A central issue lying at the heart of online reinforcement learning (RL) is data efficiency. While a number of recent works achieved asymptotically minimal regret in online RL, the optimality of these results is only guaranteed in a ``large-sample'' regime, imposing enormous burn-in cost in order for their algorithms to operate optimally. How to achieve minimax-optimal regret without incurring any burn-in cost has been an open problem in RL theory. We settle this problem for the context of finite-horizon inhomogeneous Markov decision processes. Specifically, we prove that a modified version of Monotonic Value Propagation (MVP), a model-based algorithm proposed by \cite{zhang2020reinforcement}, achieves a regret on the order of (modulo log factors) \begin{equation*} \min\big\{ \sqrt{SAH^3K}, \,HK \big\}, \end{equation*} where $S$ is the number of states, $A$ is the number of actions, $H$ is the planning horizon, and $K$ is the total number of episodes. This regret matches the minimax lower bound for the entire range of sample size $K\geq 1$, essentially eliminating any burn-in requirement. It also translates to a PAC sample complexity (i.e., the number of episodes needed to yield $\varepsilon$-accuracy) of $\frac{SAH^3}{\varepsilon^2}$ up to log factor, which is minimax-optimal for the full $\varepsilon$-range. Further, we extend our theory to unveil the influences of problem-dependent quantities like the optimal value/cost and certain variances. The key technical innovation lies in the development of a new regret decomposition strategy and a novel analysis paradigm to decouple complicated statistical dependency -- a long-standing challenge facing the analysis of online RL in the sample-hungry regime.

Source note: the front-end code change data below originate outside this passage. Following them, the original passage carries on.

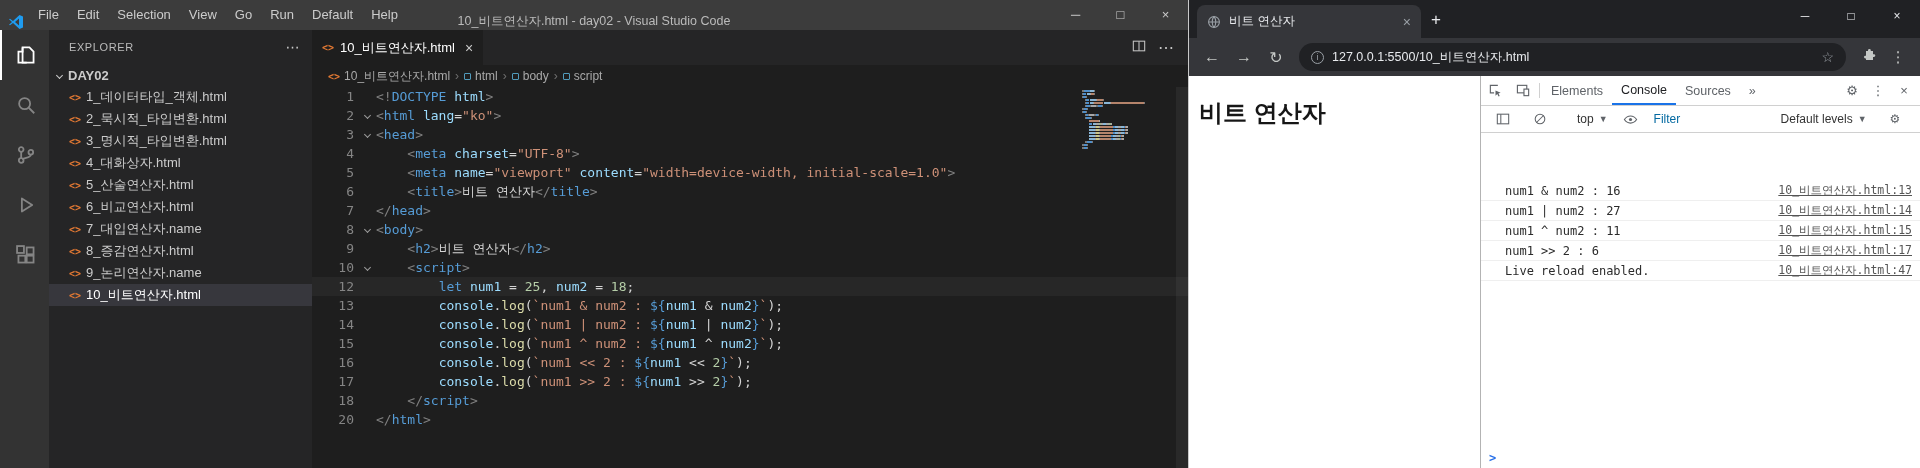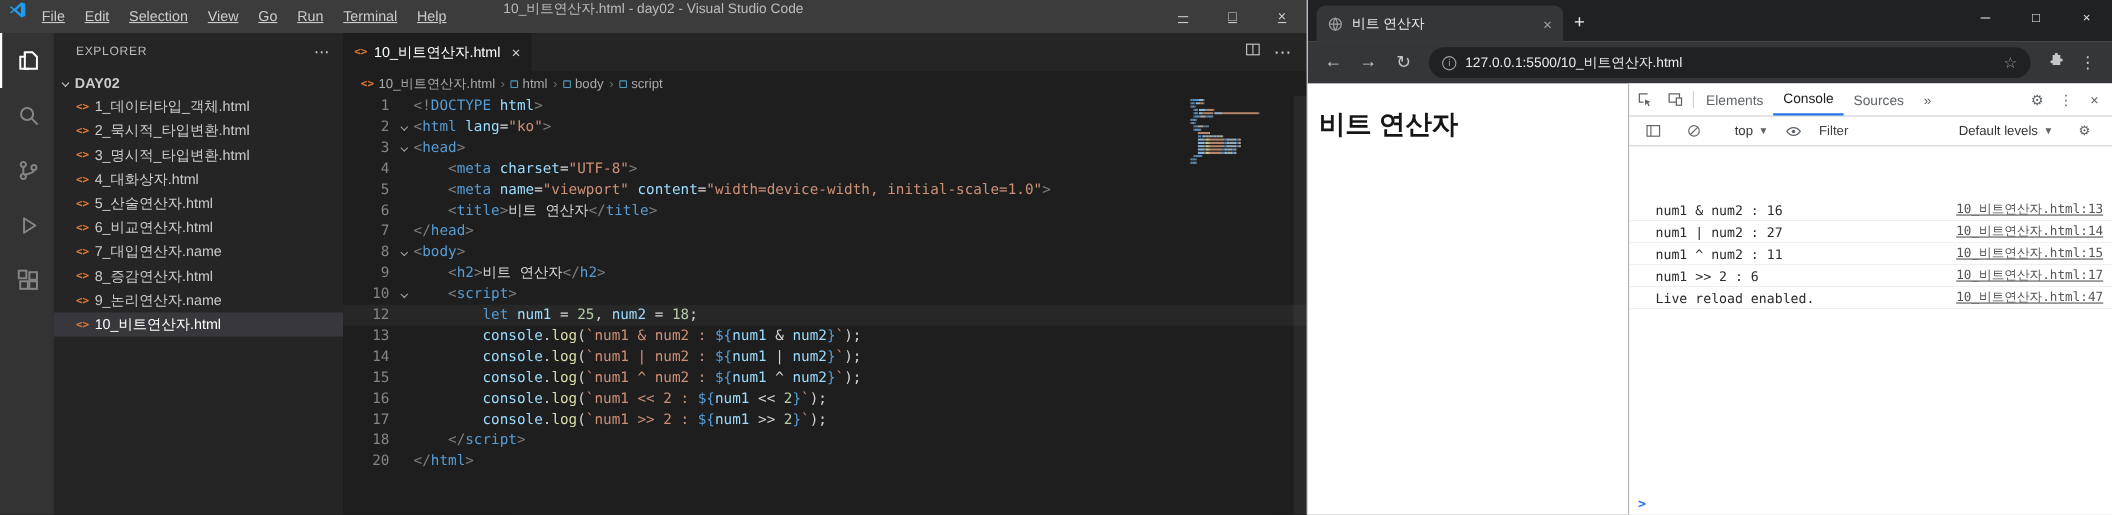"File" .vs-titlebar { align-items: flex-start -> flex-end; text-decoration: underline -> none }
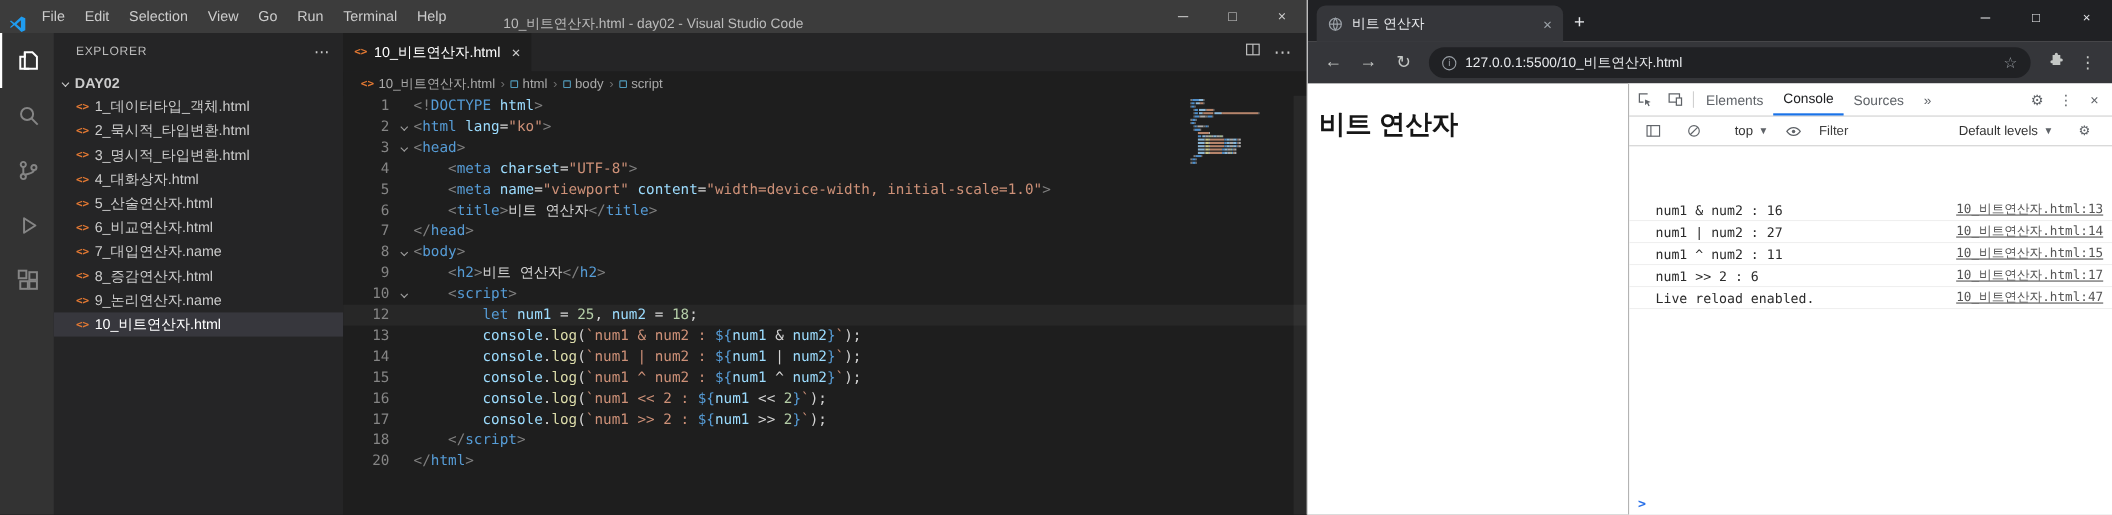"Terminal" span.menu-item { text: Terminal -> Default }
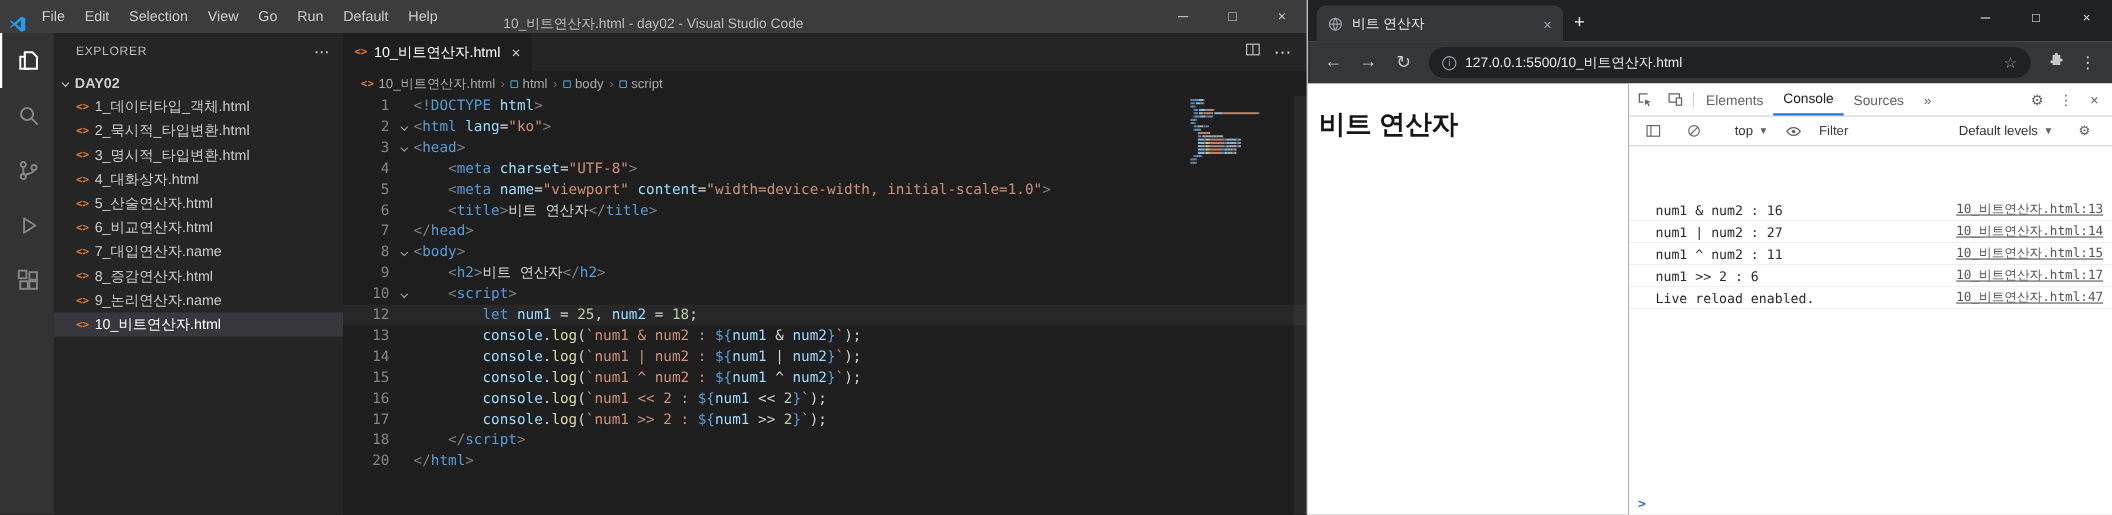"Filter" .dt-filter { color: #404040 -> #0369a1 }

翻译:在线强化学习的核心问题之一是数据效率。尽管近期许多工作在在线强化学习中实现了渐近最优的遗憾值,但这些结果的最优性仅在“大样本”环境下得到保证,导致其算法需要大量“预热”成本才能达到最优性能。如何在无需任何预热成本的情况下实现极小极大最优遗憾值,一直是强化学习理论中的开放问题。本文针对有限时域非齐次马尔可夫决策过程解决了这一难题。具体而言,我们证明了一种改进版的单调价值传播(MVP)算法(由Zhang等人2020年提出)能够实现以下量级的遗憾值(对数因子除外):
\begin{equation*}
\min\big\{ \sqrt{SAH^3K}, \,HK \big\},
\end{equation*}
其中$S$表示状态数,$A$表示动作数,$H$表示规划时域,$K$表示总回合数。该遗憾值在全部样本量范围$K\geq 1$内均可匹配极小极大下界,本质上消除了任何预热需求。这同时转化为PAC样本复杂度(即达到$\varepsilon$精度所需的回合数)为$\frac{SAH^3}{\varepsilon^2}$(含对数因子),在完整的$\varepsilon$范围内达到极小极大最优。进一步地,我们将理论推广至揭示问题依赖量(如最优价值/成本及特定方差)的影响。关键技术突破在于开发了新的遗憾分解策略和去耦复杂统计依赖性的新型分析范式——而这一直是样本稀缺环境下在线强化学习分析面临的长期挑战。